**How to complete this task**: Give back, word for word, the lines in the listing below from the one holding "[248,732,564,749] https://github.com/chenkel/chatbot-mmt ->" down to the one holding "[196,1210,294,1222] base module", both ends included.

========================================

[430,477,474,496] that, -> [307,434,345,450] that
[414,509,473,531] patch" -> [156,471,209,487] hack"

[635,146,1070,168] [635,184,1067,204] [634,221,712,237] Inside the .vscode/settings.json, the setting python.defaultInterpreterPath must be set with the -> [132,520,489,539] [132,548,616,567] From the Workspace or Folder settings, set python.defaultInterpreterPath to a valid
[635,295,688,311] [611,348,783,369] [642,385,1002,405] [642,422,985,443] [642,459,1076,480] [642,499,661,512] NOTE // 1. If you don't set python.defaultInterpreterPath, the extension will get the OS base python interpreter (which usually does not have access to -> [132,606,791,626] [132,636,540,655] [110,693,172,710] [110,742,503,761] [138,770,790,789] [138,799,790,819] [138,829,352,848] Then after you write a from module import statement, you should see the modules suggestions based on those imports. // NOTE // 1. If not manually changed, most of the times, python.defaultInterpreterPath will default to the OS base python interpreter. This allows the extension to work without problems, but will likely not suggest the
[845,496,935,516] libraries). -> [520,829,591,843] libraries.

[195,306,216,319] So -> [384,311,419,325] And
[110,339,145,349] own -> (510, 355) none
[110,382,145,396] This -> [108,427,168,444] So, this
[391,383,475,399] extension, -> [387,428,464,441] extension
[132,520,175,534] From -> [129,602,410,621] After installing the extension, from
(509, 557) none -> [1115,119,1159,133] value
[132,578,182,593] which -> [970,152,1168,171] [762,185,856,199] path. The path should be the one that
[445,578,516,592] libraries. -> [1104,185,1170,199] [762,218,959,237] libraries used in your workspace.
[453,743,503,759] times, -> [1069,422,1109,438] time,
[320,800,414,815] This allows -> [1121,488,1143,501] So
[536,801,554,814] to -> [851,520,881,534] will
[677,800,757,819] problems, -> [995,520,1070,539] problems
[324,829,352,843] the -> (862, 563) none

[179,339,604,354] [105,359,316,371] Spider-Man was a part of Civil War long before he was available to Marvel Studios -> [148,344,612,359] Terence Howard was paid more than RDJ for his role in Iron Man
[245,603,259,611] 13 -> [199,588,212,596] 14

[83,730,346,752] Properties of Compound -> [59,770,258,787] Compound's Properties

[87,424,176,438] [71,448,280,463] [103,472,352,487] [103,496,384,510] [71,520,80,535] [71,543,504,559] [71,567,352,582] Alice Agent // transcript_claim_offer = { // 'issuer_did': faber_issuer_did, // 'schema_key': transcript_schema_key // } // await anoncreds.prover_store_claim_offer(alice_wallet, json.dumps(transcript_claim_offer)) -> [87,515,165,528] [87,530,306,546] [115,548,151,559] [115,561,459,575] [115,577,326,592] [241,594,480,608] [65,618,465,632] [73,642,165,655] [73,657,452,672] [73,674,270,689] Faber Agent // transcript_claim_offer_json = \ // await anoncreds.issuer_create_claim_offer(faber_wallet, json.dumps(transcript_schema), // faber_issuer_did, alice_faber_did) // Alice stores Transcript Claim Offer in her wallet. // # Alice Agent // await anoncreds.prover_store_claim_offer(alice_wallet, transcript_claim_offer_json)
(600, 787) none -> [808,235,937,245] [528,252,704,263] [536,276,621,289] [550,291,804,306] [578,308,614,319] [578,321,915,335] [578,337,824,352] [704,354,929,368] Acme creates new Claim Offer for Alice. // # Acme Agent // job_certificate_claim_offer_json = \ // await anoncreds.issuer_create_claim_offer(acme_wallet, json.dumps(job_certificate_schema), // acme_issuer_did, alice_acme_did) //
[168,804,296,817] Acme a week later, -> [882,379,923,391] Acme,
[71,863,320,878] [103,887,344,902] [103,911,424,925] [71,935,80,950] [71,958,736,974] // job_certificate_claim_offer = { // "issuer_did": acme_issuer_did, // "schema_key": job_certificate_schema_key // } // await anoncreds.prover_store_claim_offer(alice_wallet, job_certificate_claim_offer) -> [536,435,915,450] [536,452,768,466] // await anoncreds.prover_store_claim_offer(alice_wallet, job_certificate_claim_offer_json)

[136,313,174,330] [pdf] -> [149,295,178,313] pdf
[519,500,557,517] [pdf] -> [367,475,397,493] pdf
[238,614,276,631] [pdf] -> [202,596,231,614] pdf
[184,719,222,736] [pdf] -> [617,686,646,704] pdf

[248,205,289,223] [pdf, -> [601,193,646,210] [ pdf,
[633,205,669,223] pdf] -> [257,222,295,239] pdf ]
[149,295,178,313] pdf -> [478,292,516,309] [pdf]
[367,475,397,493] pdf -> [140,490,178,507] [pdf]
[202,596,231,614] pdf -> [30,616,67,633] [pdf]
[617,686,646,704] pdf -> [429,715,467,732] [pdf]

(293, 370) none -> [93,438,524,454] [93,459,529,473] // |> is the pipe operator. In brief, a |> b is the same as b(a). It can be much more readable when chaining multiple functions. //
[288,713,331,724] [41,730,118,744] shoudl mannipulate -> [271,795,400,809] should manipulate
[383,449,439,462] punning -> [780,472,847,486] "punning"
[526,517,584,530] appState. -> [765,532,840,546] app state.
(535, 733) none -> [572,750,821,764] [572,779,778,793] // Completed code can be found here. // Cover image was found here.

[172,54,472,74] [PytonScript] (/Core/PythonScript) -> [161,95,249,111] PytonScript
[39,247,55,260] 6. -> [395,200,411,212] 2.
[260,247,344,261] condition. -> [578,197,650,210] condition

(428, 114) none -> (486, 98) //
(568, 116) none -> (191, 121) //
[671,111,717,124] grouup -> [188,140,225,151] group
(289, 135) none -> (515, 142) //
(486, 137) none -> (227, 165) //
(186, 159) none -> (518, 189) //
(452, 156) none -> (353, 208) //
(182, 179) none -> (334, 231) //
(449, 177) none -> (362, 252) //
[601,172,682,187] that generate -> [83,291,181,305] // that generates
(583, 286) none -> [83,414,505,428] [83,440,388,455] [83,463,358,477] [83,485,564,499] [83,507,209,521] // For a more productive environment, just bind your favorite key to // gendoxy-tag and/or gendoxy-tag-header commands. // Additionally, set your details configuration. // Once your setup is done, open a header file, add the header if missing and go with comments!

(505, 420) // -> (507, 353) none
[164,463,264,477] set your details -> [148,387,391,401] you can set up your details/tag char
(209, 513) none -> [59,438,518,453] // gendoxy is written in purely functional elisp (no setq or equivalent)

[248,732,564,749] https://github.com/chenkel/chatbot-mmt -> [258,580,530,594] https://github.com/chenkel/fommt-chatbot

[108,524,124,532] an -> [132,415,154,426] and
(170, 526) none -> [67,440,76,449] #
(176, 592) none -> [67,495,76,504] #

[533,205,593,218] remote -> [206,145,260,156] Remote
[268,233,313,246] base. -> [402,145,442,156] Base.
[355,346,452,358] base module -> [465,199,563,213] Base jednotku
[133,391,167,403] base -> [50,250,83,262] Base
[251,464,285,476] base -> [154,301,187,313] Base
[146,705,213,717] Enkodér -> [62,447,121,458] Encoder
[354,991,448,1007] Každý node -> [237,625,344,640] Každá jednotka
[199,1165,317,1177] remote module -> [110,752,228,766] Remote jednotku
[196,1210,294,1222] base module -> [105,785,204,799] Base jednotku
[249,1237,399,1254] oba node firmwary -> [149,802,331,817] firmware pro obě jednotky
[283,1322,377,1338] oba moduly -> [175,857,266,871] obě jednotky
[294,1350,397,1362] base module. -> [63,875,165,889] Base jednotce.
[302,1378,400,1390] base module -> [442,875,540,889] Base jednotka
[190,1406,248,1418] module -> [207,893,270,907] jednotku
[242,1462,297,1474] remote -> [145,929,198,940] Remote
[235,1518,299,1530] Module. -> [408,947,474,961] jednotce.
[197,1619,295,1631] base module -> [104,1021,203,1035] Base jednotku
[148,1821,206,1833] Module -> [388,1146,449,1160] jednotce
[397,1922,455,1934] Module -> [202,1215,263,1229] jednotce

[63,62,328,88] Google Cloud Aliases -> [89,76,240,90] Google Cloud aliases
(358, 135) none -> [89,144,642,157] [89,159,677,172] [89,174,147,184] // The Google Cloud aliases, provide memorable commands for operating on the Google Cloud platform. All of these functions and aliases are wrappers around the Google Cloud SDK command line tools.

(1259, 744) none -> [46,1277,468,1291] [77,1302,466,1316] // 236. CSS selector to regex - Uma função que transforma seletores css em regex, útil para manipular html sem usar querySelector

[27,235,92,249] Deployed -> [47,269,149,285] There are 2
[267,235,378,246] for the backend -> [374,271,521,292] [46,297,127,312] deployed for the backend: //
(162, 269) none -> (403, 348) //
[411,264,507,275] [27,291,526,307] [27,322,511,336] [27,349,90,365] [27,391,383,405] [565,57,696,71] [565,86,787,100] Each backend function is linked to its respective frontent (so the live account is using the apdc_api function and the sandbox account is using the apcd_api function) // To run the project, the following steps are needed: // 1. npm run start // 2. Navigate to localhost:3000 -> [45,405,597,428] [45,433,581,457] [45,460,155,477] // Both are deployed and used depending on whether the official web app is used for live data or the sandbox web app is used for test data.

========================================

**Problem solution**:
[248,732,564,749] https://github.com/chenkel/chatbot-mmt -> [258,580,530,594] https://github.com/chenkel/fommt-chatbot

[108,524,124,532] an -> [132,415,154,426] and
(170, 526) none -> [67,440,76,449] #
(176, 592) none -> [67,495,76,504] #

[533,205,593,218] remote -> [206,145,260,156] Remote
[268,233,313,246] base. -> [402,145,442,156] Base.
[355,346,452,358] base module -> [465,199,563,213] Base jednotku
[133,391,167,403] base -> [50,250,83,262] Base
[251,464,285,476] base -> [154,301,187,313] Base
[146,705,213,717] Enkodér -> [62,447,121,458] Encoder
[354,991,448,1007] Každý node -> [237,625,344,640] Každá jednotka
[199,1165,317,1177] remote module -> [110,752,228,766] Remote jednotku
[196,1210,294,1222] base module -> [105,785,204,799] Base jednotku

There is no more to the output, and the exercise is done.